◆ **Task item**: Write out all the data again, exactly as it stands.
--- Data records ---
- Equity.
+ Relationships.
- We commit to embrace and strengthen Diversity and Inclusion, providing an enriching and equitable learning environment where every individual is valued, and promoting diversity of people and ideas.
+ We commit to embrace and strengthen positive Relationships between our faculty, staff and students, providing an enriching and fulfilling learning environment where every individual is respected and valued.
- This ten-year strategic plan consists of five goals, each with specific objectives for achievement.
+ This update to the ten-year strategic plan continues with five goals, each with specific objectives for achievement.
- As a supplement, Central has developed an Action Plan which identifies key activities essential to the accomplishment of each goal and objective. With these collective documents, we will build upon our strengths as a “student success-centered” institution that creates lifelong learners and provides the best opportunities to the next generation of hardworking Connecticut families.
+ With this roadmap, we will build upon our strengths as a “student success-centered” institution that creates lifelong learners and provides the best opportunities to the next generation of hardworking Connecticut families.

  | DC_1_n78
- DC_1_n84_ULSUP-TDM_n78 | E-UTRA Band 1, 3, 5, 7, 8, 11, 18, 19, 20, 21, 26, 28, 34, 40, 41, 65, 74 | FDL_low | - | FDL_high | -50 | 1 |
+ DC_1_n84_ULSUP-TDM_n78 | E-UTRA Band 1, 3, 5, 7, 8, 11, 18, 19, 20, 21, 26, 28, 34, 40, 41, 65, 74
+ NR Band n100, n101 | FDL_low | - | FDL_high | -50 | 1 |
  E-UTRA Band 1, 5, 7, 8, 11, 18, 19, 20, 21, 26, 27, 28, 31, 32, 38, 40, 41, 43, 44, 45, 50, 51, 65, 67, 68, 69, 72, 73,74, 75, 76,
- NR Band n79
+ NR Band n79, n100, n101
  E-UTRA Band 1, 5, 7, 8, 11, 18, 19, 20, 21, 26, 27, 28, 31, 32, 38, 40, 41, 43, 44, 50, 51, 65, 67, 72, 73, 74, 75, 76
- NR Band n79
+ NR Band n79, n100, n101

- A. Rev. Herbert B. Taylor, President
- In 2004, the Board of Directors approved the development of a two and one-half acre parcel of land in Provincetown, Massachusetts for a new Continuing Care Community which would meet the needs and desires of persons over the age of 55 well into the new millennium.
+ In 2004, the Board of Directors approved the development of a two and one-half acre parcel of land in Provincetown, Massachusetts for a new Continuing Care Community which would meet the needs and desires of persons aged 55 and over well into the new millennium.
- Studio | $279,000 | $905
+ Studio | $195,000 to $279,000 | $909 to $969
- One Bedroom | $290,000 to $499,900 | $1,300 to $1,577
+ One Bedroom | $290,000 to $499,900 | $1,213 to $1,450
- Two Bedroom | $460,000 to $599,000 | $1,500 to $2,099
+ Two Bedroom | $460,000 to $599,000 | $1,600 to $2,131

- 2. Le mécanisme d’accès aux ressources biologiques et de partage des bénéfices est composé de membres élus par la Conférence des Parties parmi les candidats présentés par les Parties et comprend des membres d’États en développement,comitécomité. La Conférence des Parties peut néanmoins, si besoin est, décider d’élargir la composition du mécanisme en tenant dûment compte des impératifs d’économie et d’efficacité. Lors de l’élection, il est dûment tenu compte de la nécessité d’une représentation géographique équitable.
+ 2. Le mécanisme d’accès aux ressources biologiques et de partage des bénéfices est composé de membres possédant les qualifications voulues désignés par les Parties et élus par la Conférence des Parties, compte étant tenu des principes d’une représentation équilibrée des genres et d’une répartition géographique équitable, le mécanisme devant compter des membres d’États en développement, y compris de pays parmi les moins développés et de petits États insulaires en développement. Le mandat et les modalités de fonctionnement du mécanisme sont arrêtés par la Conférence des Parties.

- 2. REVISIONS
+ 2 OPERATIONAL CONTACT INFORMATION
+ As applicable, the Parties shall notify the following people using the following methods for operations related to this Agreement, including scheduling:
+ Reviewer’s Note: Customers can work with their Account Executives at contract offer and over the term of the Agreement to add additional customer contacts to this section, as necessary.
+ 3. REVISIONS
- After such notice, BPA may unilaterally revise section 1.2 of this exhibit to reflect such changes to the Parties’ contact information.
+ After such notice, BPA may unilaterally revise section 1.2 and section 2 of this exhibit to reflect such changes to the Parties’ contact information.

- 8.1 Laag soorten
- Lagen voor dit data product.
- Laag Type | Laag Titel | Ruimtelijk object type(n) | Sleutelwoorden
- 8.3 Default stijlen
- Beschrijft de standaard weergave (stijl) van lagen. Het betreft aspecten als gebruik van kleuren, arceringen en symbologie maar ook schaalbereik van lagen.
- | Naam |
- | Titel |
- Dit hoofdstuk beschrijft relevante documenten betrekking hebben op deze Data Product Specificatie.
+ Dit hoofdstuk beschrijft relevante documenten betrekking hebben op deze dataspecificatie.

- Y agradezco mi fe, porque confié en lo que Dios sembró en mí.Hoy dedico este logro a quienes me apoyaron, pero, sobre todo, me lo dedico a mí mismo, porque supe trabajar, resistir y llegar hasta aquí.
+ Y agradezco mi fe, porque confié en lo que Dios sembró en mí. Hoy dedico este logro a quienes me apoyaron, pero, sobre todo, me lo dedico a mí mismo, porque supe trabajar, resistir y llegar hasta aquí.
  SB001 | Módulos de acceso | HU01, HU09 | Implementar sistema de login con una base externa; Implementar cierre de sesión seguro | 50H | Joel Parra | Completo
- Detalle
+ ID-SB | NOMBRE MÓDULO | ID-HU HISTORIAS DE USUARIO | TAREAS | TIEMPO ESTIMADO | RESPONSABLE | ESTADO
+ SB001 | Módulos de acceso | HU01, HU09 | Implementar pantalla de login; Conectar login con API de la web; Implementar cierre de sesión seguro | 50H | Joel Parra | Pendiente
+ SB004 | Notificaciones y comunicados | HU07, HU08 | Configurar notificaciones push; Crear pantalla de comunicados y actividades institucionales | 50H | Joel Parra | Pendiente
---
◆ **Solved problem**:
- Equity.
+ Relationships.
- We commit to embrace and strengthen Diversity and Inclusion, providing an enriching and equitable learning environment where every individual is valued, and promoting diversity of people and ideas.
+ We commit to embrace and strengthen positive Relationships between our faculty, staff and students, providing an enriching and fulfilling learning environment where every individual is respected and valued.
- This ten-year strategic plan consists of five goals, each with specific objectives for achievement.
+ This update to the ten-year strategic plan continues with five goals, each with specific objectives for achievement.
- As a supplement, Central has developed an Action Plan which identifies key activities essential to the accomplishment of each goal and objective. With these collective documents, we will build upon our strengths as a “student success-centered” institution that creates lifelong learners and provides the best opportunities to the next generation of hardworking Connecticut families.
+ With this roadmap, we will build upon our strengths as a “student success-centered” institution that creates lifelong learners and provides the best opportunities to the next generation of hardworking Connecticut families.

  | DC_1_n78
- DC_1_n84_ULSUP-TDM_n78 | E-UTRA Band 1, 3, 5, 7, 8, 11, 18, 19, 20, 21, 26, 28, 34, 40, 41, 65, 74 | FDL_low | - | FDL_high | -50 | 1 |
+ DC_1_n84_ULSUP-TDM_n78 | E-UTRA Band 1, 3, 5, 7, 8, 11, 18, 19, 20, 21, 26, 28, 34, 40, 41, 65, 74
+ NR Band n100, n101 | FDL_low | - | FDL_high | -50 | 1 |
  E-UTRA Band 1, 5, 7, 8, 11, 18, 19, 20, 21, 26, 27, 28, 31, 32, 38, 40, 41, 43, 44, 45, 50, 51, 65, 67, 68, 69, 72, 73,74, 75, 76,
- NR Band n79
+ NR Band n79, n100, n101
  E-UTRA Band 1, 5, 7, 8, 11, 18, 19, 20, 21, 26, 27, 28, 31, 32, 38, 40, 41, 43, 44, 50, 51, 65, 67, 72, 73, 74, 75, 76
- NR Band n79
+ NR Band n79, n100, n101

- A. Rev. Herbert B. Taylor, President
- In 2004, the Board of Directors approved the development of a two and one-half acre parcel of land in Provincetown, Massachusetts for a new Continuing Care Community which would meet the needs and desires of persons over the age of 55 well into the new millennium.
+ In 2004, the Board of Directors approved the development of a two and one-half acre parcel of land in Provincetown, Massachusetts for a new Continuing Care Community which would meet the needs and desires of persons aged 55 and over well into the new millennium.
- Studio | $279,000 | $905
+ Studio | $195,000 to $279,000 | $909 to $969
- One Bedroom | $290,000 to $499,900 | $1,300 to $1,577
+ One Bedroom | $290,000 to $499,900 | $1,213 to $1,450
- Two Bedroom | $460,000 to $599,000 | $1,500 to $2,099
+ Two Bedroom | $460,000 to $599,000 | $1,600 to $2,131

- 2. Le mécanisme d’accès aux ressources biologiques et de partage des bénéfices est composé de membres élus par la Conférence des Parties parmi les candidats présentés par les Parties et comprend des membres d’États en développement,comitécomité. La Conférence des Parties peut néanmoins, si besoin est, décider d’élargir la composition du mécanisme en tenant dûment compte des impératifs d’économie et d’efficacité. Lors de l’élection, il est dûment tenu compte de la nécessité d’une représentation géographique équitable.
+ 2. Le mécanisme d’accès aux ressources biologiques et de partage des bénéfices est composé de membres possédant les qualifications voulues désignés par les Parties et élus par la Conférence des Parties, compte étant tenu des principes d’une représentation équilibrée des genres et d’une répartition géographique équitable, le mécanisme devant compter des membres d’États en développement, y compris de pays parmi les moins développés et de petits États insulaires en développement. Le mandat et les modalités de fonctionnement du mécanisme sont arrêtés par la Conférence des Parties.

- 2. REVISIONS
+ 2 OPERATIONAL CONTACT INFORMATION
+ As applicable, the Parties shall notify the following people using the following methods for operations related to this Agreement, including scheduling:
+ Reviewer’s Note: Customers can work with their Account Executives at contract offer and over the term of the Agreement to add additional customer contacts to this section, as necessary.
+ 3. REVISIONS
- After such notice, BPA may unilaterally revise section 1.2 of this exhibit to reflect such changes to the Parties’ contact information.
+ After such notice, BPA may unilaterally revise section 1.2 and section 2 of this exhibit to reflect such changes to the Parties’ contact information.

- 8.1 Laag soorten
- Lagen voor dit data product.
- Laag Type | Laag Titel | Ruimtelijk object type(n) | Sleutelwoorden
- 8.3 Default stijlen
- Beschrijft de standaard weergave (stijl) van lagen. Het betreft aspecten als gebruik van kleuren, arceringen en symbologie maar ook schaalbereik van lagen.
- | Naam |
- | Titel |
- Dit hoofdstuk beschrijft relevante documenten betrekking hebben op deze Data Product Specificatie.
+ Dit hoofdstuk beschrijft relevante documenten betrekking hebben op deze dataspecificatie.

- Y agradezco mi fe, porque confié en lo que Dios sembró en mí.Hoy dedico este logro a quienes me apoyaron, pero, sobre todo, me lo dedico a mí mismo, porque supe trabajar, resistir y llegar hasta aquí.
+ Y agradezco mi fe, porque confié en lo que Dios sembró en mí. Hoy dedico este logro a quienes me apoyaron, pero, sobre todo, me lo dedico a mí mismo, porque supe trabajar, resistir y llegar hasta aquí.
  SB001 | Módulos de acceso | HU01, HU09 | Implementar sistema de login con una base externa; Implementar cierre de sesión seguro | 50H | Joel Parra | Completo
- Detalle
+ ID-SB | NOMBRE MÓDULO | ID-HU HISTORIAS DE USUARIO | TAREAS | TIEMPO ESTIMADO | RESPONSABLE | ESTADO
+ SB001 | Módulos de acceso | HU01, HU09 | Implementar pantalla de login; Conectar login con API de la web; Implementar cierre de sesión seguro | 50H | Joel Parra | Pendiente
+ SB004 | Notificaciones y comunicados | HU07, HU08 | Configurar notificaciones push; Crear pantalla de comunicados y actividades institucionales | 50H | Joel Parra | Pendiente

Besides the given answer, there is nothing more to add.